Update: Robots cannot read JSP?

Scott Purcell Fri, 17 Feb 2006 06:42:31 -0800

I started the below thread last weekend, and upon suggestions, I have
changed some javascript redirects to get to my site, into some JSP
redirects, based upon user input earlier this week.


In a nutshell, I am trying to make sure that robots can index my web
site. 
My web site is a struts application, and is the default app. The way the
site is configured, it is the root app, and I configured the root app to
use welcome-file as a .jsp. So when the user hits the url
<www.theuniquepear.com> it goes to a jsp page, which then does a jsp
redirect to the www.theuniquepear.com/unique/welcome.do the way struts
is set up then finally to the jsp via the action.

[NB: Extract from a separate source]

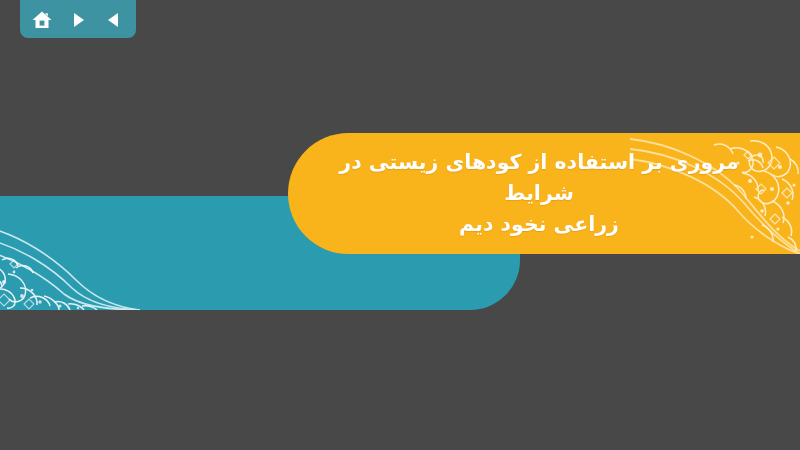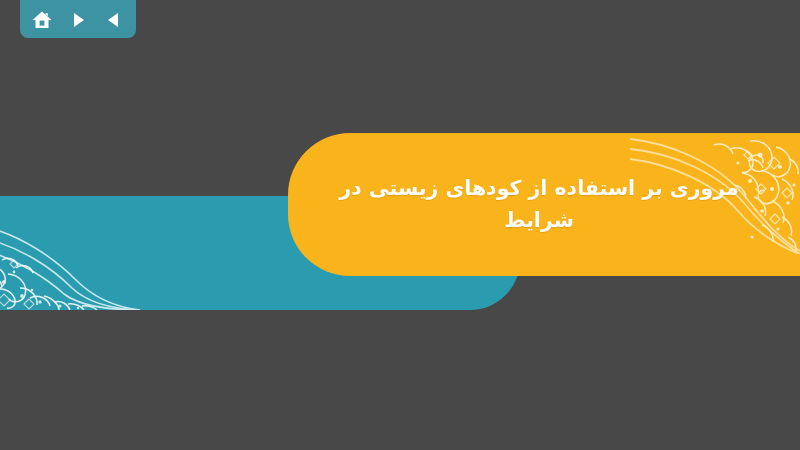"مروری بر استفاده از کودهای" .yellow-banner { height: 143px -> 121px }
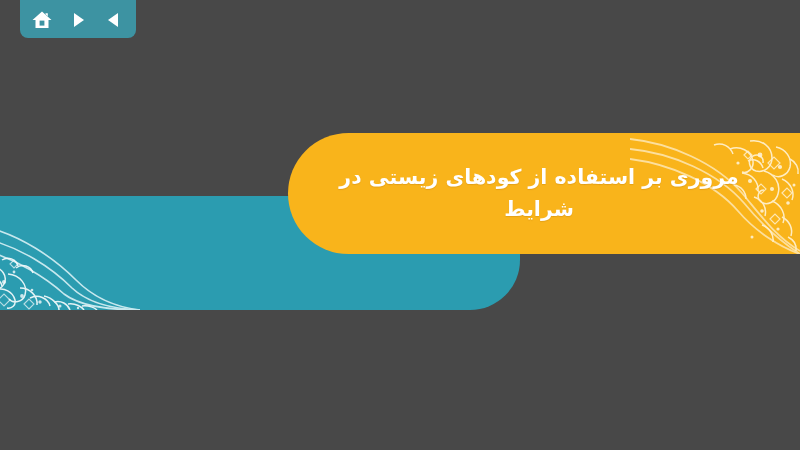"زراعی نخود دیم" span { html: none -> <span>زراعی نخود دیم</span> }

Due to my lack of robot understanding, if I use curl now, and just issue

curl www.theuniquepear.com it shows nothing, and does not do the
redirect.
But if I hit curl -L www.theuniquepear.com all is good and it is what I
want the robots to read.

I made the change last Monday or so, and each day I check my access log
and the only entry I see is the robots come in and get a 500 and they
are gone. When I google for my site, nothing shows up.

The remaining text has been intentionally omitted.